Chonnam Medical Journal 2013; 49(1): 1-6.

Published online: 25 April 2013

DOI: https://doi.org/10.4068/cmj.2013.49.1.1

Role of Statins in Coronary Artery Disease

Sang Yup Lim

Department of Internal Medicine, Korea University Ansan Hospital, Korea University College of Medicine, Korea.

Corresponding Author: Sang Yup Lim. Department of Internal Medicine, Korea University Ansan Hospital, 516 Gojan-dong, Danwon-gu, Ansan 425-707, Korea. TEL: +82-31-412-6755, FAX: +82-31-412-5594, vnlover@hanmail.net

Received 5 April 2013       Revised 7 April 2013       Accepted 8 April 2013

© Chonnam Medical Journal, 2013

(open-access, http://creativecommons.org/licenses/by-nc/3.0/):

This is an Open Access article distributed under the terms of the Creative Commons Attribution Non-Commercial License (http://creativecommons.org/licenses/by-nc/3.0/) which permits unrestricted non-commercial use, distribution, and reproduction in any medium, provided the original work is properly cited.

Abstract

Statins have been known to significantly reduce cardiovascular events in patients with cardiovascular disease. This review was undertaken to examine the current evidence for the effect of statins in patients with coronary artery disease. Further research is needed to clarify questions concerning the optimal timing, dosage, and type of statin therapy as well as the problems associated with adverse effects.
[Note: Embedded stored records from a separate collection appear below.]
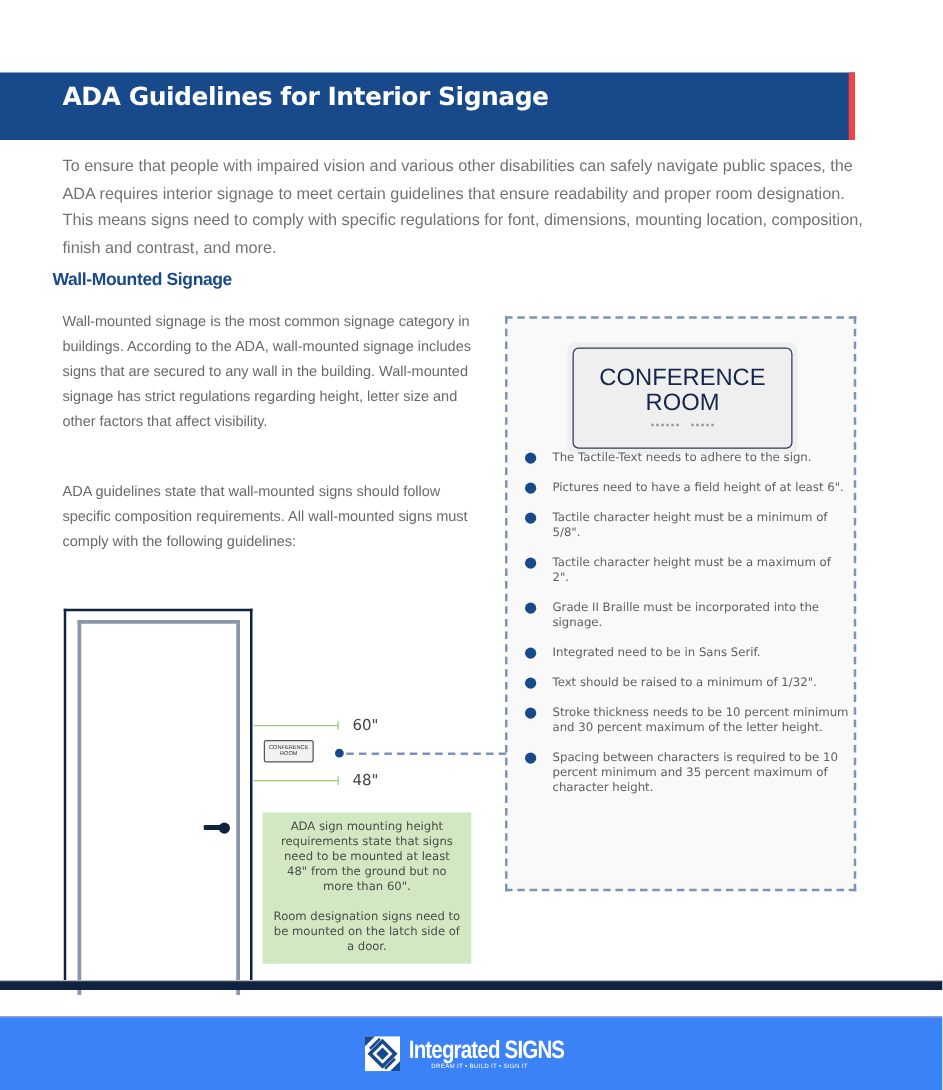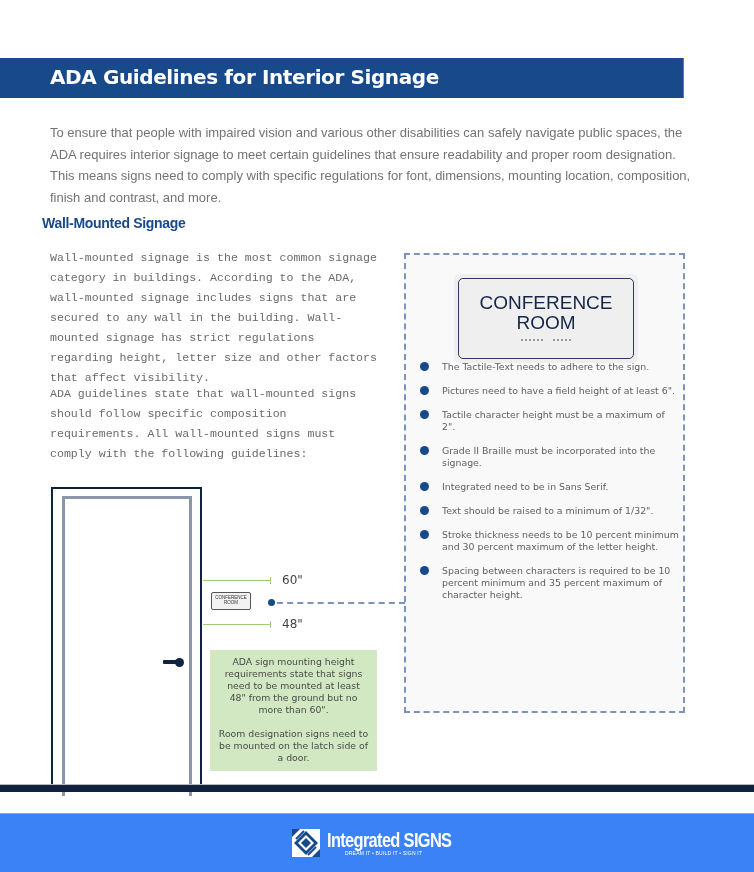"ADA Guidelines for Interior Signage" .title-bar { border-right: 1px solid #ef4444 -> 5px solid #ef4444; height: 40px -> 54px }
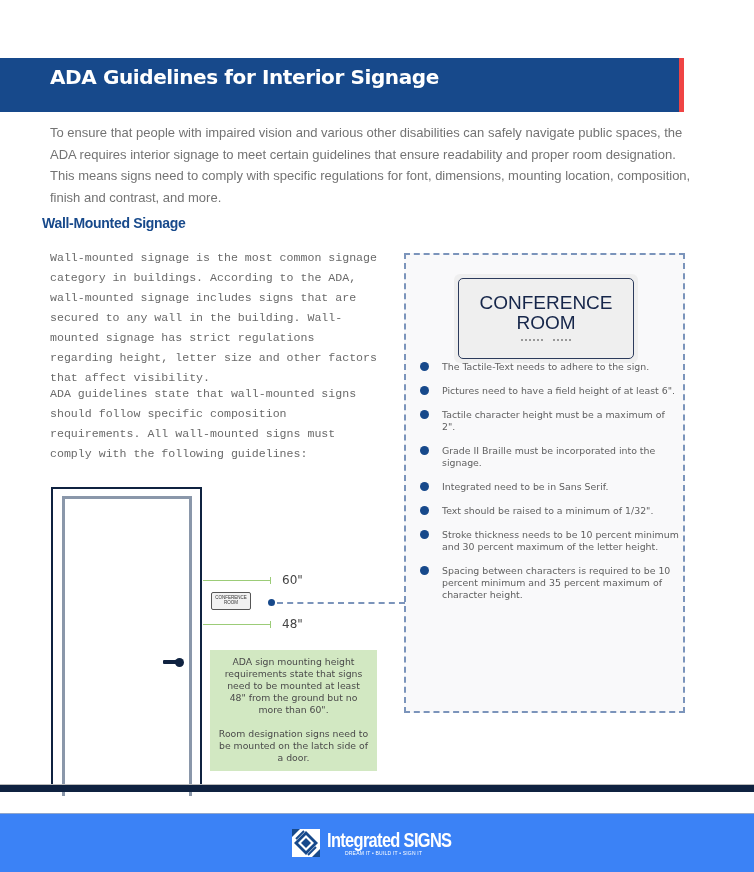"Wall-mounted signage is the most" .body-text { font-family: Liberation Mono, monospace -> Liberation Sans, sans-serif }
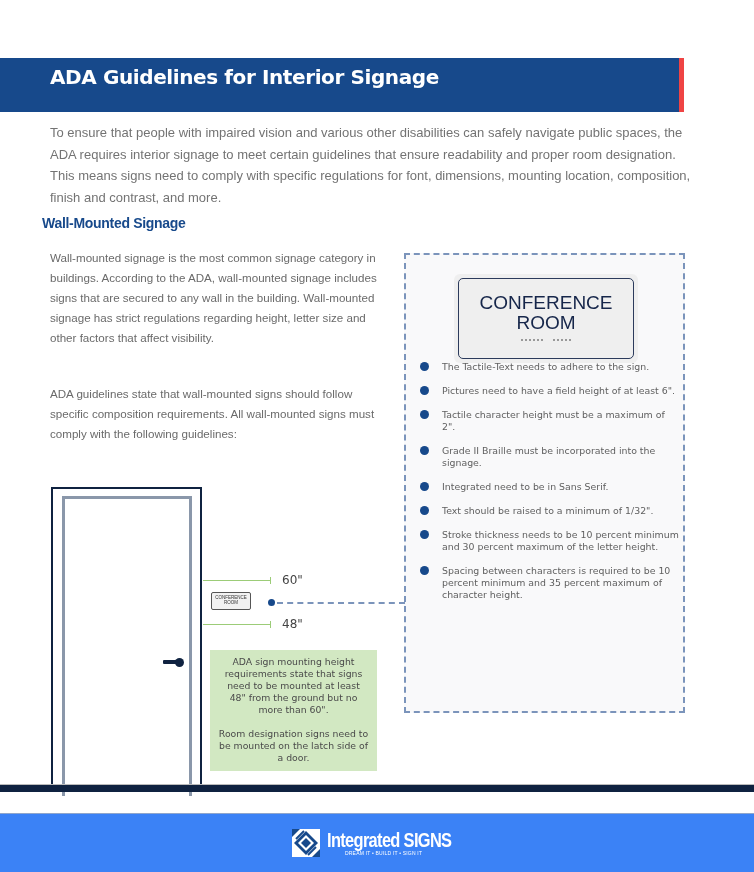"Tactile character height must be a minimum" li { html: none -> <li><span></span><span>Tactile character height must be a minimum of 5/8".</span></li> }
Keywords: Hydroxymethylglutaryl-CoA reductase inhibitors, Coronary artery disease, Myocardial infarction

INTRODUCTION

Statins are very well known to reduce cardiovascular events and mortality in patients with coronary artery disease or at high risk of cardiovascular disease. Besides lowering low-density lipoprotein (LDL)-cholesterol, statins have pleiotropic effects such as improved endothelial function, reduced inflammation, and reduced thrombus formation. Many recent studies have demonstrated the efficacy of statins in patients with coronary artery disease. In this article, we review the current evidence for the beneficial effect of statins in patients with coronary artery disease and the questions and problems associated with the adverse effects of statins.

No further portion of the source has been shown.